Auras had ranks: Copper, Silver, Gold, and so on. But ranks, when applied to aura, did not mean the tier of the energies involved. Ranks had to do with the potential to affect the world. A higher rank meant higher potential, which, in turn, made all the rest of the magic of a strong aura user much more potent, and its capacity to grow much larger. Aura was the box within which a mage put all their talent and the way to express it—a box that, itself, could also act without using the tools inside of it.
As such, Michael’s Silver aura was strong because it had expressed a lot of its potential. It was a small box, as it was only Silver, but it was a strong box. Suppose someone was Gold-rank but had never trained their aura. Their box would be bigger, and the tools inside of it meaner and more numerous. But when it came to the quality of the boxes, Michael would win. Aura against aura, he would triumph.
Well, except for the fact that size was an advantage of its own, and it would have to be seen whether the size increase from Silver to Gold was a gap that could be bridged easily. Besides, all of it was based on the assumption that Michael could survive all the strong tools the other aura user’s bigger box had at their disposal, no doubt complete with ways to forestall an aura attack long enough to neutralize the threat in other ways.

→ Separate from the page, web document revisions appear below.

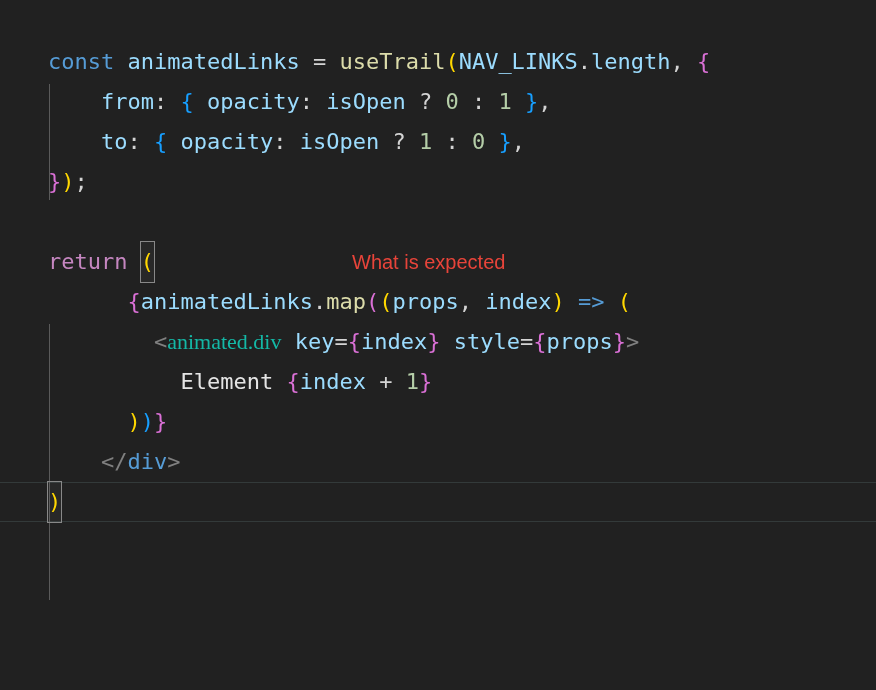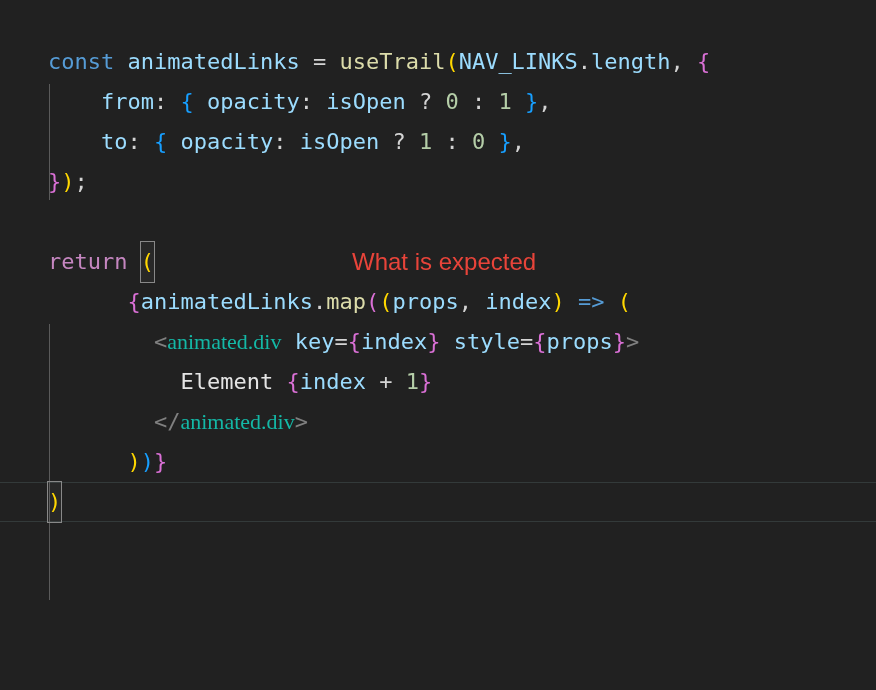--- a/index.html
+++ b/index.html
@@ -62,21 +62,21 @@
     position: relative;
     display: inline-block;
     outline: 1px solid #888888;
     background: rgba(255,255,255,0.035);
     z-index: 3;
   }
   
   .annotation {
     position: absolute;
     font-family: "Liberation Sans", "DejaVu Sans", sans-serif;
-    font-size: 24px;
+    font-size: 20px;
     line-height: 24px;
     color: #e8443a;
     white-space: pre;
     z-index: 5;
   }
   
   .t-keyword   { color: #569cd6; }
   .t-control   { color: #c586c0; }
   .t-var       { color: #9cdcfe; }
   .t-func      { color: #dcdcaa; }
@@ -98,22 +98,22 @@
     <div id="lines">
         <div class="line"><span class="line-inner"><span class="t-keyword">const</span><span class="t-plain"> </span><span class="t-var">animatedLinks</span><span class="t-plain"> = </span><span class="t-func">useTrail</span><span class="t-b1">(</span><span class="t-var">NAV_LINKS</span><span class="t-plain">.</span><span class="t-var">length</span><span class="t-plain">, </span><span class="t-b2">{</span></span></div>
         <div class="line"><span class="line-inner"><span class="t-plain">    </span><span class="t-var">from</span><span class="t-plain">: </span><span class="t-b3">{</span><span class="t-plain"> </span><span class="t-var">opacity</span><span class="t-plain">: </span><span class="t-var">isOpen</span><span class="t-plain"> ? </span><span class="t-num">0</span><span class="t-plain"> : </span><span class="t-num">1</span><span class="t-plain"> </span><span class="t-b3">}</span><span class="t-plain">,</span></span></div>
         <div class="line"><span class="line-inner"><span class="t-plain">    </span><span class="t-var">to</span><span class="t-plain">: </span><span class="t-b3">{</span><span class="t-plain"> </span><span class="t-var">opacity</span><span class="t-plain">: </span><span class="t-var">isOpen</span><span class="t-plain"> ? </span><span class="t-num">1</span><span class="t-plain"> : </span><span class="t-num">0</span><span class="t-plain"> </span><span class="t-b3">}</span><span class="t-plain">,</span></span></div>
         <div class="line"><span class="line-inner"><span class="t-b2">}</span><span class="t-b1">)</span><span class="t-plain">;</span></span></div>
         <div class="line"><span class="line-inner"></span></div>
         <div class="line"><span class="line-inner"><span class="t-control">return</span><span class="t-plain"> </span><span class="t-b1 bracket-match">(</span></span></div>
         <div class="line"><span class="line-inner"><span class="t-plain">      </span><span class="t-b2">{</span><span class="t-var">animatedLinks</span><span class="t-plain">.</span><span class="t-func">map</span><span class="t-b2">(</span><span class="t-b1">(</span><span class="t-var">props</span><span class="t-plain">, </span><span class="t-var">index</span><span class="t-b1">)</span><span class="t-plain"> </span><span class="t-keyword">=&gt;</span><span class="t-plain"> </span><span class="t-b1">(</span></span></div>
         <div class="line"><span class="line-inner"><span class="t-plain">        </span><span class="t-tagpunct">&lt;</span><span class="t-class">animated.div</span><span class="t-plain"> </span><span class="t-var">key</span><span class="t-plain">=</span><span class="t-b2">{</span><span class="t-var">index</span><span class="t-b2">}</span><span class="t-plain"> </span><span class="t-var">style</span><span class="t-plain">=</span><span class="t-b2">{</span><span class="t-var">props</span><span class="t-b2">}</span><span class="t-tagpunct">&gt;</span></span></div>
         <div class="line"><span class="line-inner"><span class="t-plain">          </span><span class="t-text">Element </span><span class="t-b2">{</span><span class="t-var">index</span><span class="t-plain"> + </span><span class="t-num">1</span><span class="t-b2">}</span></span></div>
-        <div class="line"><span class="line-inner"><span class="t-plain">        </span><span class="t-tagpunct">&lt;/</span><span class="t-class">animated.div</span><span class="t-tagpunct">&gt;</span></span></div>
         <div class="line"><span class="line-inner"><span class="t-plain">      </span><span class="t-b1">)</span><span class="t-b3">)</span><span class="t-b2">}</span></span></div>
+        <div class="line"><span class="line-inner"><span class="t-plain">    </span><span class="t-tagpunct">&lt;/</span><span class="t-keyword">div</span><span class="t-tagpunct">&gt;</span></span></div>
         <div class="line current-line"><span class="line-inner"><span class="t-b1 bracket-match">)</span></span></div>
       </div>
     <div id="guides">
         <div class="indent-guide" style="left: 49px; top: 84px; height: 116px;"></div>
         <div class="indent-guide" style="left: 49px; top: 324px; height: 276px;"></div>
       </div>
   </div>
 
   <div class="annotation" style="left:352px; top:250px;">What is expected</div>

Michael felt a chuckle rise in his throat. Another unscientific thing about magic. Aura could not be quantified or seen at a glance, merely experienced when it was pitted against another’s. No doubt Johanne or Travis were going to try and slap a label with a number on it: Aura strength: xxx, or something similar. But aura was more fundamental than a number. It would take pages to fully express its state, and it was in constant flux.
Still, Michael wasn’t ready to discount magic, no matter how much his past troubles with math and physics might tempt him to. It was just so complex that it was beyond his capabilities to understand fully, for now. But already, he understood much more of it than before.
There was one last message waiting for him—the thing that had triggered all of this:
Unity level up!
“What happened, my lord?” Drullkrin inquired.
Michael said nothing for a long second. Looking at the new description for the [Unity] skill, he wondered if he could even call his skills ‘skills’ anymore. Shaking his head, he replied, “A lot has happened. Let’s leave. I need to digest this in the Valley.”